Siedzę w metrze. Mijam kolejne stacje. I chyba niedługo wysiądę na stacji tej no...emm ...jak ona miała...a już wiem ... Bellas Artes .  Tak zgadliście jestem w Chile a tak dokładniej to w Santiago, samej stolicy.  Oprócz tego że jestem w stolicy Chile, jadę metrem i kompletnie nie znam hiszpańskiego .
-   Detener Bellas Artes.- nagle odzywaja się głośniki i wyrywają mnie z zamyśleń . -No ładnie , nie znam języka tutejszego,  nie wiem gdzie ide, gdzie mogę przenocować gdzie mogę coś zjeść ,jednym słowem nie wiem nic.to wszystko mnie przytłacza , uciekłam z domu bez pieniędzy (ostatnie wydałam na bilet lotniczy do chile) , z niczym , nawet języka nie umiem. Co ja sobie myślałam ?! -pomyślałam 
zaraz po moich rozmyśleniach drzwi się otworzyły i mogłam już wychodzić . Wyszłam wiec słyszałam naokoło rozmowy ale nic nie zrozumiałam .
Nadal szłam. Nagle w kogoś weszłam . Dorosła kobieta miała na sobie dziwne ubrania. Pomyślałam, że pewnie jest to jakiś charakterystyczny strój dla tutejszych. Nie zdążyłam dokładniej ich obejrzeć. Bardzo się spieszyłam. Poszłam dalej, nagle tamta kobieta wrzasnęła "ladrona" Rozejrzałam się i zauważyłam, że wszyscy przechodni mają spojrzenia zwrócone na mnie. Spojrzałam na swoje ubrania, pomyślałam że może w moim stroju jest coś dziwnego dla Chilejczyków. Porównałam nasze stroje, jednak aż tak bardzo się nie różniły, no może z wyjątkiem tej jaskrawo ubranej kobiety. Z tyłu dobiegł do mnie jakiś hałas. Automatycznie się odwróciłam. Zobaczyłam wysokich, umundurowanych mężczyzn biegnących do mnie. Stałam tak zdezorientowana na środku ulicy. Po chwili dobiegli i złapali mnie, nic nie rozumiałam. Wywracali mi kieszeni, sprawdzali wszędzie, jakby czegoś szukali. Po chwili doszło do mnie, o co chodziło kobiecie. Zapewne ktoś jej coś ukradł, a zorientowała się dopiero teraz. I stwierdziła, że to muszę być ja, przecież przed chwilą na niż wpadłam i miałam świetną okazję do kradzieży. Od razu zaczęłam pochopnie tłumaczyć po angielsku, że nic nie ukradłam. Przez chwilę zarówno oskarżycielka jak i umundurowani mężczyźni słuchali mojej chaotycznej wypowiedzi. Ich wyrazy twarzy złagodniały. Jeden ze starszych umundurowanych powiedział, że mi wierzy, jednak jego obowiązkiem jest sprawdzić czy niczego nie mam. Sprawdził, po czym puścił mnie. Odblokowałam telefon, aby poszukać najbliższej kawiarni. Przy okazji pobrałam sobie tłumacza. Najbliższa kawiarnia była 500 metrów ode mnie. Kiedy tam dotarłam, wyszukałam informacje o komunikacji miejskiej i o walucie w Chile. Po chwili przypomniał mi się strój tamtej kobiety, więc wyszukałam również tradycyjne stroje Chile.

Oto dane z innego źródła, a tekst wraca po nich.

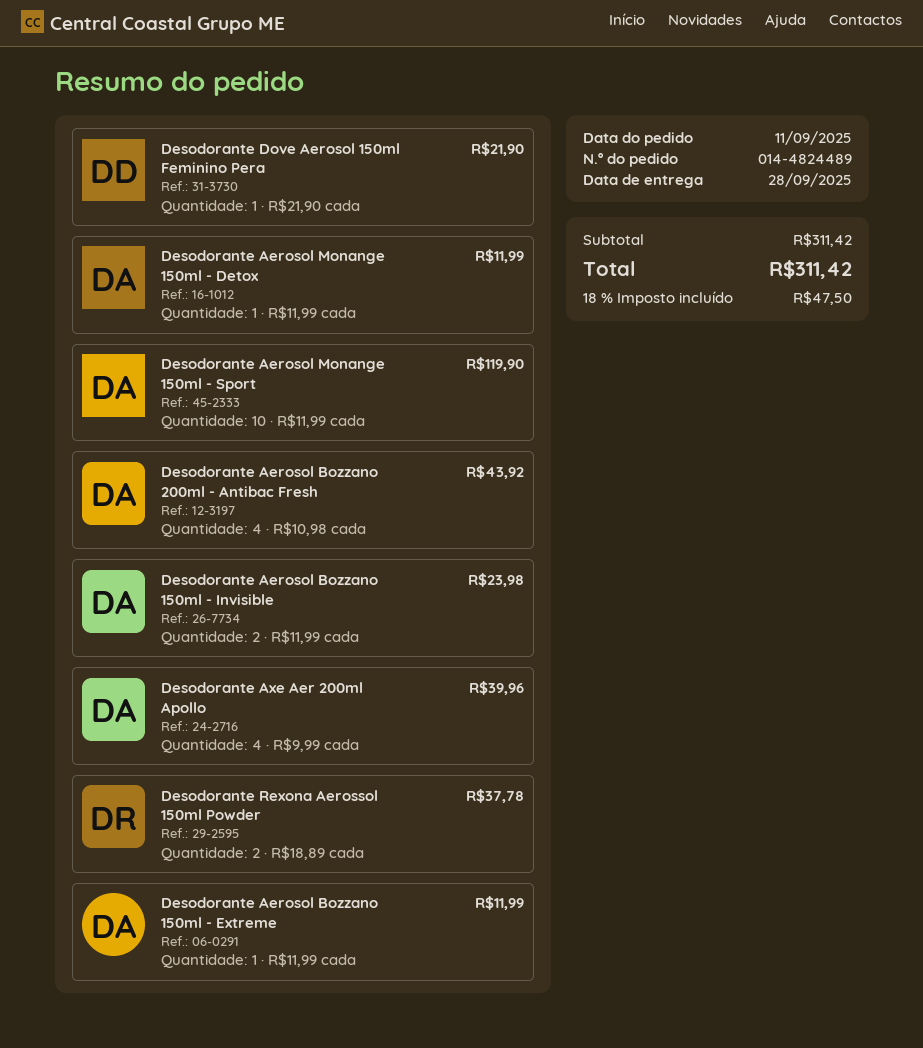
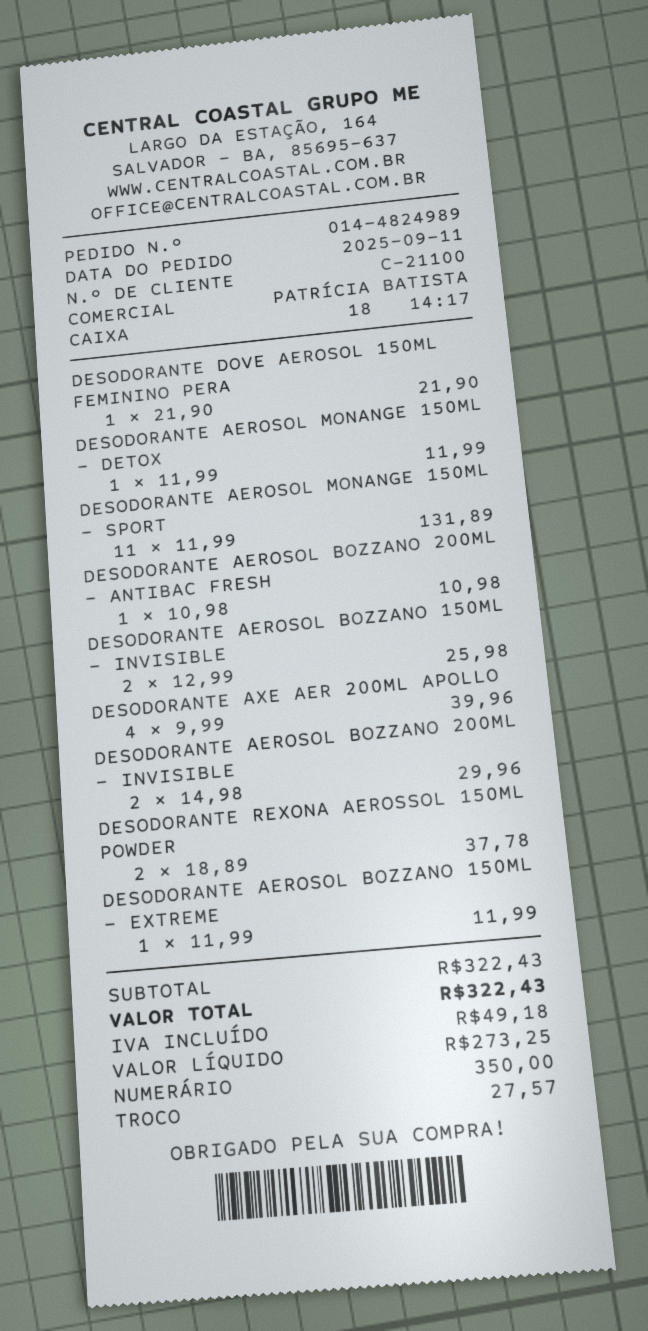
order number: 014-4824489 -> 014-4824989
Desodorante Aerosol Monange 150ml - Sport: 10 x 11.99 = 119.90 -> 11 x 11.99 = 131.89
Desodorante Aerosol Bozzano 200ml - Antibac Fresh: 4 x 10.98 = 43.92 -> 1 x 10.98 = 10.98
Desodorante Aerosol Bozzano 150ml - Invisible: 2 x 11.99 = 23.98 -> 2 x 12.99 = 25.98
DESODORANTE AEROSOL BOZZANO 200ML - INVISIBLE: none -> 2 x 14.98 = 29.96
subtotal: 311.42 -> 322.43
tax: 47.50 -> 49.18
total: 311.42 -> 322.43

          #1 transport, waluta i trochę kultury


Na początku chciałybyśmy przeprosić za tę przerwę. Zaczynając od dnia dzisiejszego będziemy się starać publikować wpisy regularnie. To tyle z ogłoszeń, ZACZYNAMY!!!
Dzisiaj dowiecie się:
- jaka waluta obowiązuje w Chile
- jak można dostać się do każdego miejsca za pomocą transportu miejskiego





Komuś się skojarzy z sosem do spaghetti, a ktoś od razu będzie wiedział, że to waluta... CZYLI PESO CHILIJSKIE

Jeżeli będziesz w Polsce, to będziesz winien tylko 1 zł swojemu koledze, w Chile to już będzie 177,78 peso.
"Jak to dużo. Nigdy nie spodziewałam się że 1 zł w innym kraju może być aż tak drogie..."

1 zł = 177,78 peso

" Kiedy płaciłam za moje ciastko dolarami, zauważyłam, że w kasie leża banknoty o wartości 500, 1000, 2000, 5000, 10 000 i 20 000 peso!!!"

Tak, tak przeczytaliście dobrze. Kiedy w Polsce banknotem o największej wartości jest 200 zł, to w Chile to będzie 20 000 peso. Nie jest to jednak tak spora suma, jak się wydaje na pierwszy rzut oka. W rzeczywistości, jeśli by te 20 000 peso przeliczyć w złotówki, to wychodzi około 112,50 zł.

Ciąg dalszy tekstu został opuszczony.